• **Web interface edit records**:
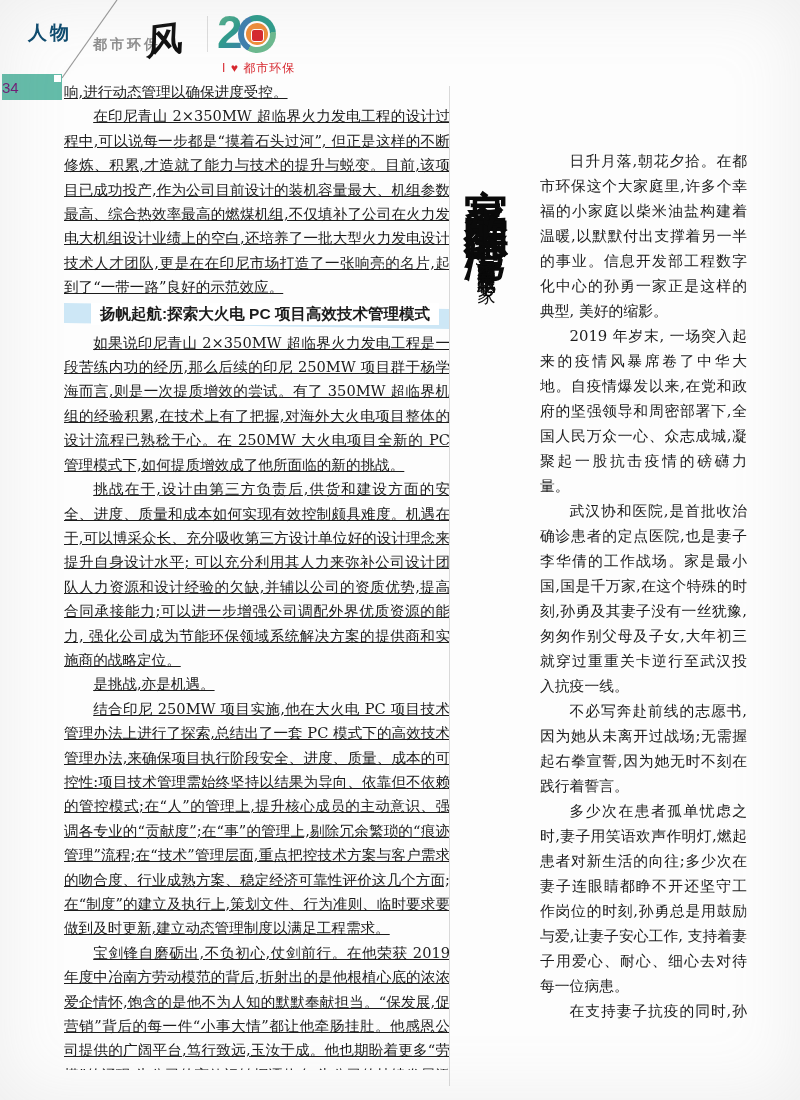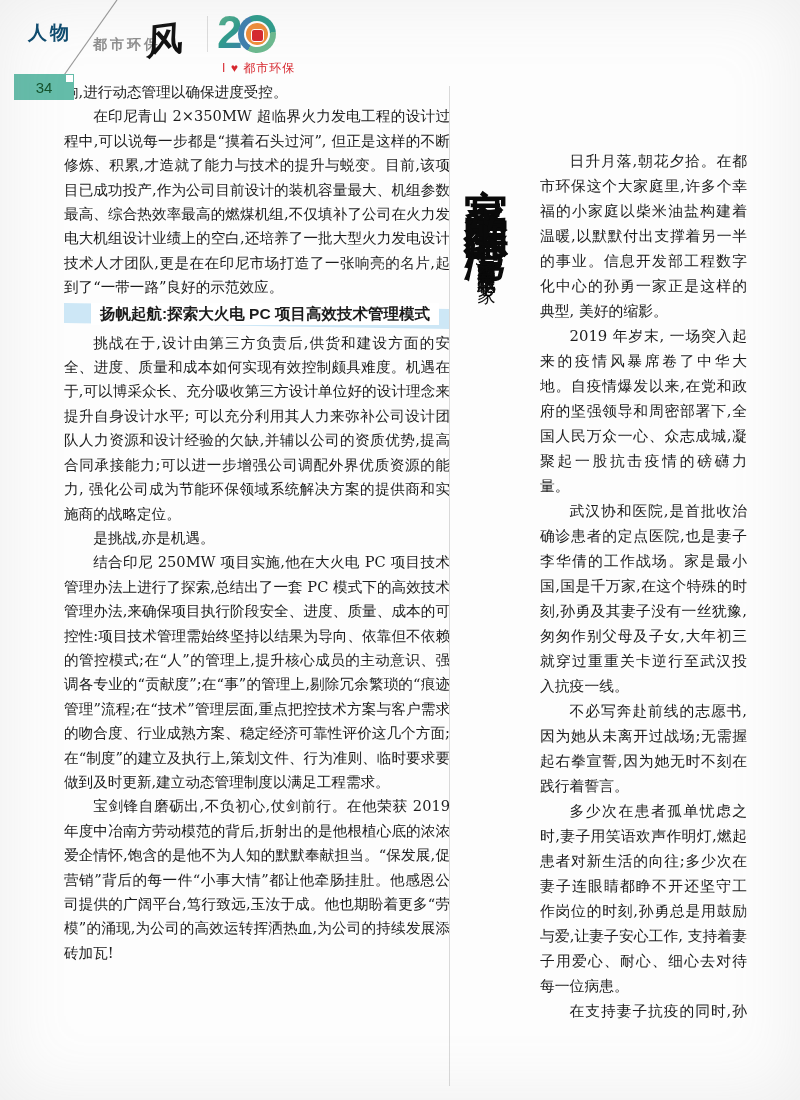--- a/index.html
+++ b/index.html
@@ -29,8 +29,8 @@
     background:#d7282f;border-radius:3px;border:1.5px solid #fff;}
   .logo-tagline{position:absolute;left:222px;top:60px;color:#d7282f;font-size:12px;letter-spacing:1px;
     font-family:"Liberation Sans",sans-serif;white-space:nowrap;}
-  .pagebox{position:absolute;left:2px;top:74px;width:60px;height:26px;background:#64bca9;color:#14532d;
-    font-family:"Liberation Sans",sans-serif;font-size:15px;display:flex;align-items:center;justify-content:center;z-index:3;margin-left:12px;}
+  .pagebox{position:absolute;left:2px;top:74px;width:60px;height:26px;background:#64bca9;color:#701a75;
+    font-family:"Liberation Sans",sans-serif;font-size:15px;display:flex;align-items:center;justify-content:flex-start;z-index:3;}
   .pagebox-notch{position:absolute;right:1px;top:1px;width:7px;height:7px;background:#fff;}
 
   

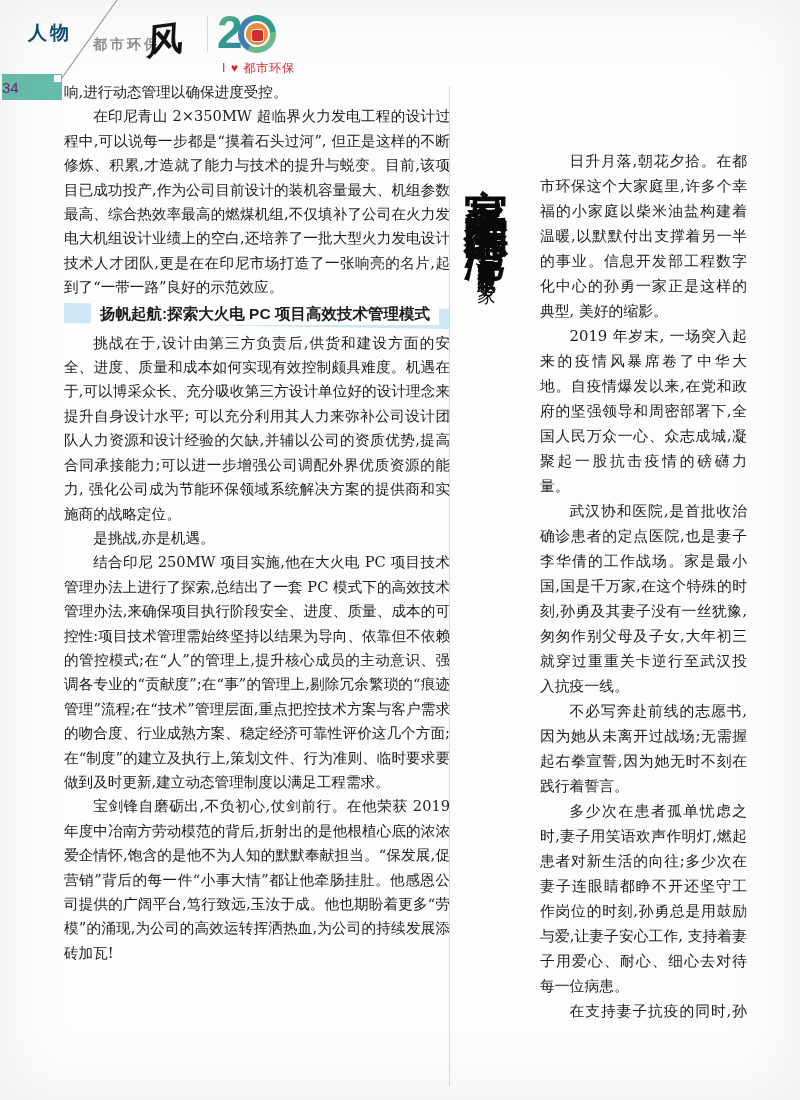--- a/index.html
+++ b/index.html
@@ -36,7 +36,7 @@
   
   .left-col{position:absolute;left:64px;top:80px;width:386px;font-size:14.6px;line-height:24.4px;
     text-align:justify;overflow:hidden;max-height:990px;}
-  .left-col p{margin:0;text-indent:2em;}
+  .left-col p{margin:0;text-indent:2em;text-decoration:underline;}
   .left-col p.cont{text-indent:0;}
 
   .section-heading{position:relative;height:26px;margin:3px 0 2px 0;padding-left:16px;}

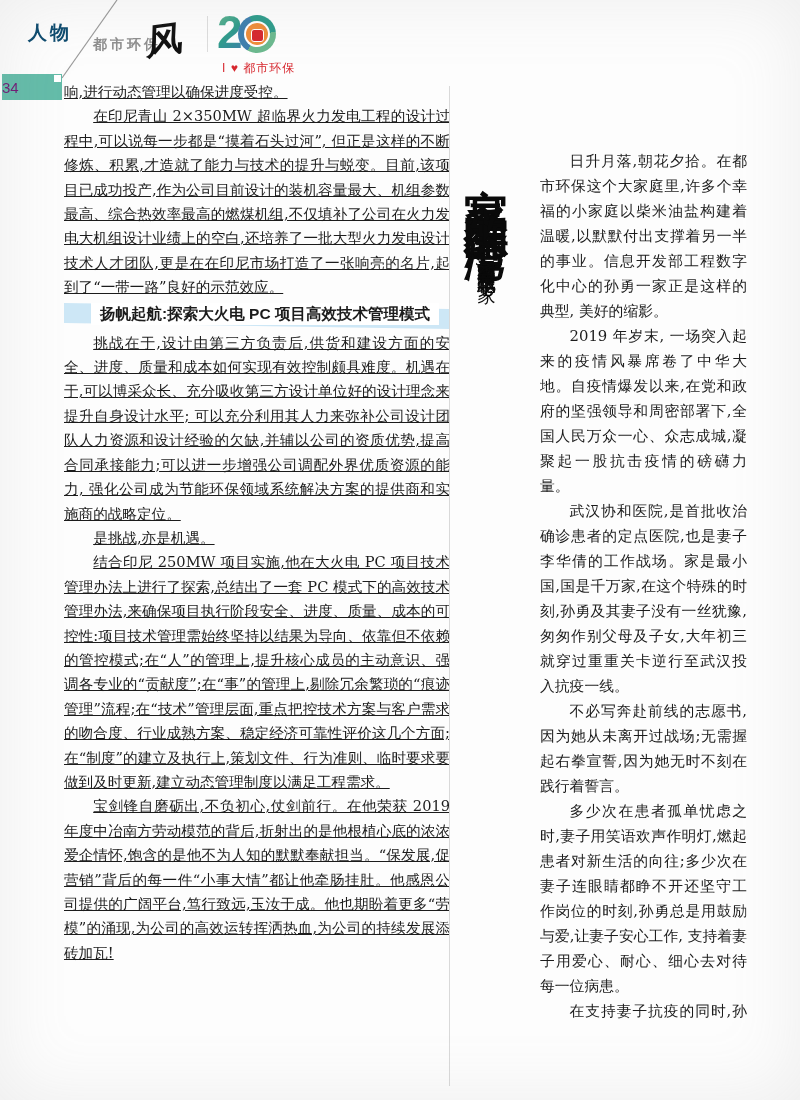--- a/index.html
+++ b/index.html
@@ -96,6 +96,7 @@
     <div class="heading-text">扬帆起航:探索大火电 PC 项目高效技术管理模式</div>
   </div>
 
+  <p>如果说印尼青山 2×350MW 超临界火力发电工程是一段苦练内功的经历,那么后续的印尼 250MW 项目群于杨学海而言,则是一次提质增效的尝试。有了 350MW 超临界机组的经验积累,在技术上有了把握,对海外大火电项目整体的设计流程已熟稔于心。在 250MW 大火电项目全新的 PC 管理模式下,如何提质增效成了他所面临的新的挑战。</p>
   <p>挑战在于,设计由第三方负责后,供货和建设方面的安全、进度、质量和成本如何实现有效控制颇具难度。机遇在于,可以博采众长、充分吸收第三方设计单位好的设计理念来提升自身设计水平; 可以充分利用其人力来弥补公司设计团队人力资源和设计经验的欠缺,并辅以公司的资质优势,提高合同承接能力;可以进一步增强公司调配外界优质资源的能力, 强化公司成为节能环保领域系统解决方案的提供商和实施商的战略定位。</p>
   <p>是挑战,亦是机遇。</p>
   <p>结合印尼 250MW 项目实施,他在大火电 PC 项目技术管理办法上进行了探索,总结出了一套 PC 模式下的高效技术管理办法,来确保项目执行阶段安全、进度、质量、成本的可控性:项目技术管理需始终坚持以结果为导向、依靠但不依赖的管控模式;在“人”的管理上,提升核心成员的主动意识、强调各专业的“贡献度”;在“事”的管理上,剔除冗余繁琐的“痕迹管理”流程;在“技术”管理层面,重点把控技术方案与客户需求的吻合度、行业成熟方案、稳定经济可靠性评价这几个方面;在“制度”的建立及执行上,策划文件、行为准则、临时要求要做到及时更新,建立动态管理制度以满足工程需求。</p>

• **The task**: Send back the data above word for word, with the pictures left out.

• **Output of the exercise**:
--- a/index.html
+++ b/index.html
@@ -29,8 +29,8 @@
     background:#d7282f;border-radius:3px;border:1.5px solid #fff;}
   .logo-tagline{position:absolute;left:222px;top:60px;color:#d7282f;font-size:12px;letter-spacing:1px;
     font-family:"Liberation Sans",sans-serif;white-space:nowrap;}
-  .pagebox{position:absolute;left:2px;top:74px;width:60px;height:26px;background:#64bca9;color:#14532d;
-    font-family:"Liberation Sans",sans-serif;font-size:15px;display:flex;align-items:center;justify-content:center;z-index:3;margin-left:12px;}
+  .pagebox{position:absolute;left:2px;top:74px;width:60px;height:26px;background:#64bca9;color:#701a75;
+    font-family:"Liberation Sans",sans-serif;font-size:15px;display:flex;align-items:center;justify-content:flex-start;z-index:3;}
   .pagebox-notch{position:absolute;right:1px;top:1px;width:7px;height:7px;background:#fff;}
 
   

--- a/index.html
+++ b/index.html
@@ -36,7 +36,7 @@
   
   .left-col{position:absolute;left:64px;top:80px;width:386px;font-size:14.6px;line-height:24.4px;
     text-align:justify;overflow:hidden;max-height:990px;}
-  .left-col p{margin:0;text-indent:2em;}
+  .left-col p{margin:0;text-indent:2em;text-decoration:underline;}
   .left-col p.cont{text-indent:0;}
 
   .section-heading{position:relative;height:26px;margin:3px 0 2px 0;padding-left:16px;}

--- a/index.html
+++ b/index.html
@@ -96,6 +96,7 @@
     <div class="heading-text">扬帆起航:探索大火电 PC 项目高效技术管理模式</div>
   </div>
 
+  <p>如果说印尼青山 2×350MW 超临界火力发电工程是一段苦练内功的经历,那么后续的印尼 250MW 项目群于杨学海而言,则是一次提质增效的尝试。有了 350MW 超临界机组的经验积累,在技术上有了把握,对海外大火电项目整体的设计流程已熟稔于心。在 250MW 大火电项目全新的 PC 管理模式下,如何提质增效成了他所面临的新的挑战。</p>
   <p>挑战在于,设计由第三方负责后,供货和建设方面的安全、进度、质量和成本如何实现有效控制颇具难度。机遇在于,可以博采众长、充分吸收第三方设计单位好的设计理念来提升自身设计水平; 可以充分利用其人力来弥补公司设计团队人力资源和设计经验的欠缺,并辅以公司的资质优势,提高合同承接能力;可以进一步增强公司调配外界优质资源的能力, 强化公司成为节能环保领域系统解决方案的提供商和实施商的战略定位。</p>
   <p>是挑战,亦是机遇。</p>
   <p>结合印尼 250MW 项目实施,他在大火电 PC 项目技术管理办法上进行了探索,总结出了一套 PC 模式下的高效技术管理办法,来确保项目执行阶段安全、进度、质量、成本的可控性:项目技术管理需始终坚持以结果为导向、依靠但不依赖的管控模式;在“人”的管理上,提升核心成员的主动意识、强调各专业的“贡献度”;在“事”的管理上,剔除冗余繁琐的“痕迹管理”流程;在“技术”管理层面,重点把控技术方案与客户需求的吻合度、行业成熟方案、稳定经济可靠性评价这几个方面;在“制度”的建立及执行上,策划文件、行为准则、临时要求要做到及时更新,建立动态管理制度以满足工程需求。</p>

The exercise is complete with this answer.